THEATER REVIEW Meet Hitler
Do we dare peer into his mind?
Hitler Alone
Paul Webster
August 25–26, 2010
Edinburgh Fringe Festival
I walk up two flights of stairs. The production is in a language learning center on the second floor. The decoration is sparse, the lighting fluorescent, industrial. There’s a small reception room with coffee and some chairs. The receptionist leads me around the corner to a small office room with fifteen chairs, facing inward at a single chair, and a bit table with a picture of Klara Hitler, Adolf’s mother. The windows are covered, one with a dark drape, another with a great red Nazi flag, with a manhole-sized Swastika in the middle. There are twelve of us. We are somewhat cramped. We wait.
We hear shouting outside. An epileptic Adolf storms in, dripping, screaming. The German army is failing. His hands shake--Parkinson’s. He is grandiose yet shrunken. His coat is too big. He rants, and then collapses in the chair.
“Hitler Alone” is, if nothing else, brave. There have been few successful attempts to capture the man behind recent history most audacious social engineering--”die verrückte Zeit,” as some called it. Popular depictions push fact over feelings. Feelings can be distorted over time. Numbers (6 million) are somewhat less malleable.
There is a resilient fear, after all this time, that to humanize is to sympathize, that to sympathize is to justify, that to justify is to forgive, that to forgive is to forget. I have trouble arguing with the fear. Violence between barbarous tribes doesn’t worry us--though we might feel a twinge of pity--but the Germans weren’t barbarians. They were civilized. Some worry that if we humanize him too much, we the civilized, or perhaps our children, will be the engineers of the fourth Reich.
The logic is flawed, of course. To shield ourselves from Hitler’s human side is the ostrich’s refuge. Society has a tendency to corral all the evils of the world under the guise of Hitler (and, consequently fascism)--with politicians and media outlets invariably slinging the “F” word at their opponents without regard to social or political nuance. The situation is so absurd that at one point, a prominent American neo-Nazi objected to the Republican and Democratic mudslinging on the grounds that it was misrepresenting actual Nazi. It seems that this knee-jerk vilification isn’t discouraging any actual Nazis, and that it makes it easier to ignore our own iniquities (as in not-Nazi was the fast-track to being a “good person”).
However, that doesn’t make it any less painful to watch.

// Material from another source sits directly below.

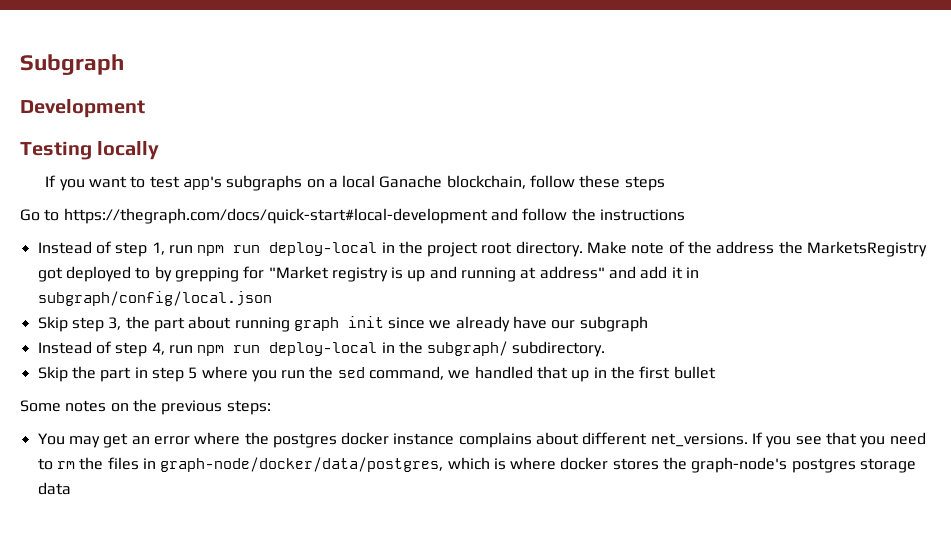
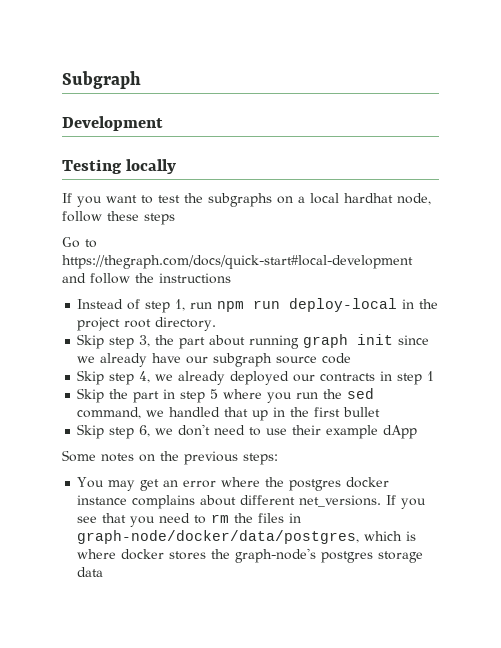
[182,176,222,190] app's -> [184,193,203,203] the
[379,175,526,189] Ganache blockchain, -> [344,193,431,205] hardhat node,
[587,241,928,257] [37,266,700,282] [37,291,272,306] Make note of the address the MarketsRegistry got deployed to by grepping for "Market registry is up and running at address" and add it in subgraph/config/local.json -> (217, 324) none
[37,341,606,357] // Instead of step 4, run npm run deploy-local in the subgraph/ subdirectory. -> [276,353,352,364] [77,370,435,385] source code // Skip step 4, we already deployed our contracts in step 1
(716, 372) none -> [77,424,418,439] // Skip step 6, we don't need to use their example dApp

This is the second one-man play I’ve seen at the Fringe, and its single engineer — the seasoned Paul Webster — is bold. The image is splitting, and Webster is careful to imitate the precise mannerisms of the old Fuhrer. We don’t have the protection of the stage, and while I know it is an act, I am awed as Webster struts, a few feet from me, sputtering, shouting how he wishes he could take a million more Jews down with him as he dies. Purely as a display of theatrical virtuosity, Webster succeeds wonderfully. I doubt that many other men could share that level of sustain, could explore that extent of degradation for a full 75 minutes every night, and not be overwhelmed themselves.
The script takes many freedoms. In his final hours, Hitler remarks very freely about his entire history, the specifics of his successes and failures on the battlefield. I wonder whether the real Hitler knew how Mussolini’s body was hung up on a meathook after being shot, or how Rommel’s suicide implement of choice was piano wire. And I doubt that the true Hitler was quite so cogent before death — addicted to amphetamines as he was (Albert Speer would attribute his unemotional late life behavior to this fact). But this is theatre, after all, and we suspend disbelief because we have to. After all, we want to see all of a bad mad in the course of 75 minutes. It’s a tall order. We make do. We’re watching, necessarily through 21st century eyes, and I think that Webster’s decision to make his Hitler more cogent, more open, and more transparent was both a necessary and wise decision.
It helps that the script, realism aside, is pure poetry. The audience is rapt. The cadence is well done and we, as listeners, are taught something about the dangerous power of a good orator.
What do we gain from such a play? Depth. Some of the script is quote from letters and speeches, some devised. Webster peers equally into Hitler’s military travails as his relationship with Eva Braun, his views on women, and his childhood. Webster juxtaposes a man capable of worrying about the fate of his secretaries with a man capable of executing millions of both his enemies and his allies. The lesson is not that we are similar to Hitler, and therefore, perhaps, he was right. The lesson is that we are similar to Hitler, and that we’d be foolish to pretend that the Hitlers of the world can be excised into history books and asylums, and that we can sit idly while we dream up our own feel-good fascism.
As a work gauged wholly on the strength of its acting, it is extraordinary. Works with this level of intimacy are rare. “Hitler Alone” is beautiful, although terrifying.